Forse si può studiare la fotografia rapsodica che si chiama Chaotic thought. E’ interessante ricordare che nel big-bang agli albori del mondo la vita nasce a partire dagli amminoacidi. Dalla loro composizione usciranno le proteine, che ad Anna Utopia Giordano paiono “catacloniche”. Considerata l’etimologia greca, ivi la base chimicamente organica del mondo si dà “nella profondità del suo ripetersi diversificante”. Subito s’allaccia la tesi di Deleuze per cui l’Essere ha una Differenza che lo estende in modo sempre disperso. Inoltre pare che la proteina cataclonica liberi un’intensità tale da distruggere la Terra (nella metafora del “folgorio geodico”). Ave Appiano ha studiato la caratteristica estetica del rottame. L’arte contemporanea recupera i frammenti e gli scarti provocati dalla storia, nell’illusione di superare il corso del tempo, ricreandone lo spazio per il futuro. Il rifiuto si percepisce nell’entropia estetica dell’indifferenza e dell’imperfezione. L’artista si pone a metà strada fra la potenza del tempo che rigenera (l’Aion) e quello che distrugge (il Chronos). Gli scarti dell’umanità sono simbolicamente alchemici. Essi si rivitalizzano anche se realisticamente parlando non lo potrebbero fare… L’estetica del rottame ha una qualità utopica. E’ illusorio recuperare nel tempo uno “spazio” che nella sua completezza non esiste più. Ave Appiano pensa che l’arte contemporanea senta l’attrazione per gli scarti perché questi consentono di riconoscere la “tendenza al disordine” nella storia, forse a mo’ di utile “monito” per le nuove generazioni. Inoltre, l’estetica del rottame combatte la nostalgia per la perdita del passato che ci rendeva felici… Anna Utopia Giordano sovente colloca parole dal senso alquanto “putrefatto”.
Nella fotografia rapsodica che s’intitola Beyond the apparence, ad esempio, dei bottoni vanno stranamente a marcire (essendo septici).
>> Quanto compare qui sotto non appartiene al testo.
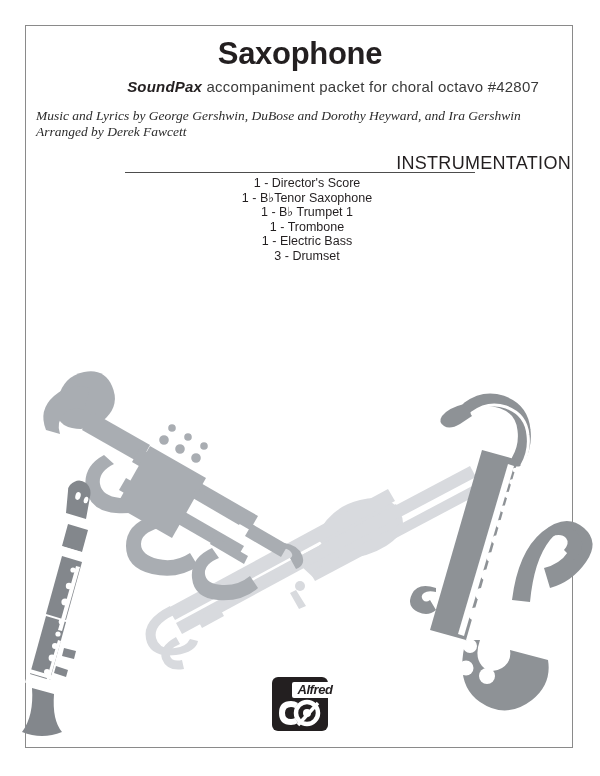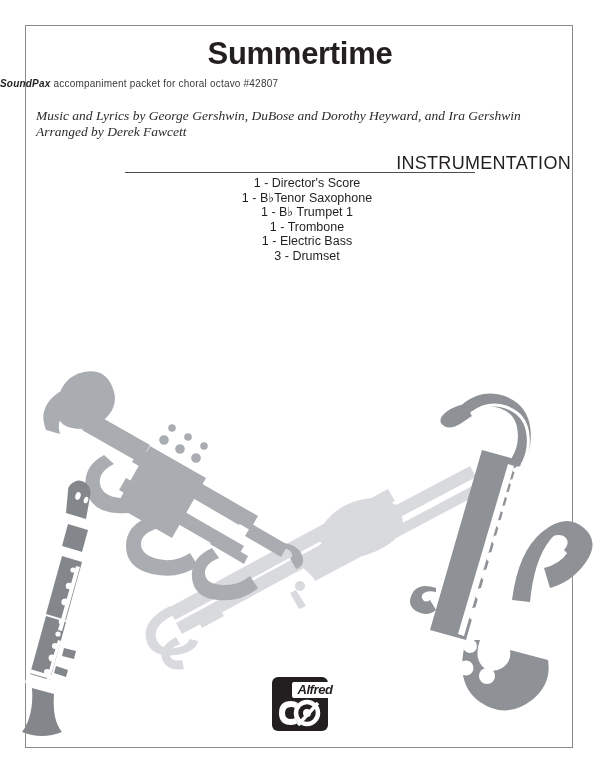--- a/index.html
+++ b/index.html
@@ -288,7 +288,7 @@
     </g>
   </svg>
 
-  <div class="title">Summertime</div>
+  <div class="title">Saxophone</div>
 
   <div class="subtitle"><span class="brand">SoundPax</span><span> accompaniment packet for choral octavo #42807</span></div>
 

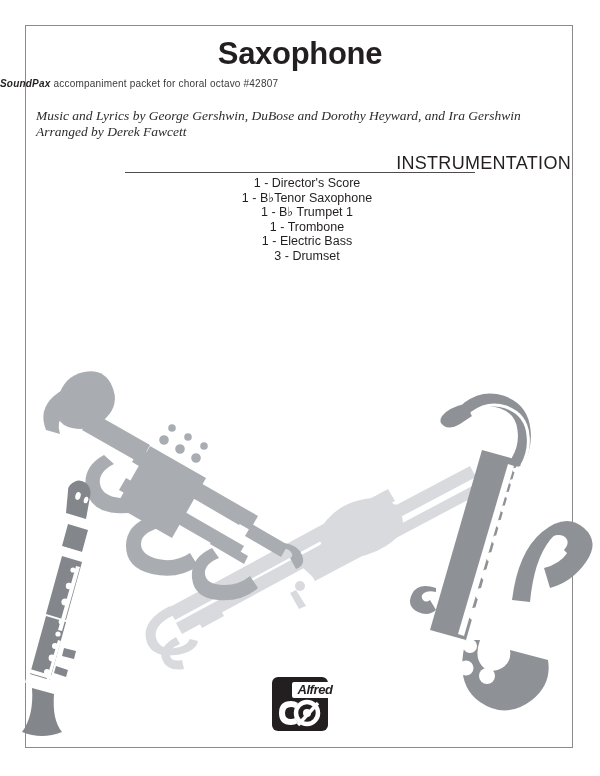--- a/index.html
+++ b/index.html
@@ -43,9 +43,9 @@
     left: 0;
     top: 78px;
     width: 539px;
-    text-align: left;
-    font-family: "Liberation Sans", sans-serif;
-    font-size: 10px;
+    text-align: right;
+    font-family: "Liberation Sans", sans-serif;
+    font-size: 15px;
     color: #3a3a3a;
     letter-spacing: 0.2px;
   }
Essi liberano perdutamente “un silenzio che si sfalda (scissile)”. Può darsi che l’insistenza di Anna Utopia Giordano a poetare la “generazione… del marcio” derivi dalla convinzione che esista un’entropia del “vitalismo nichilistico”. Certamente, per lei il simulacro della “carnalità putrefatta” è esteticamente alchemico. Si dirà che in via meramente scientifica non si può percepire la rinascita del “marcio”. Oltre la generalità di Anna Giordano, si cela l’utopia di legare il vitalismo estetico con la necessità della fisica.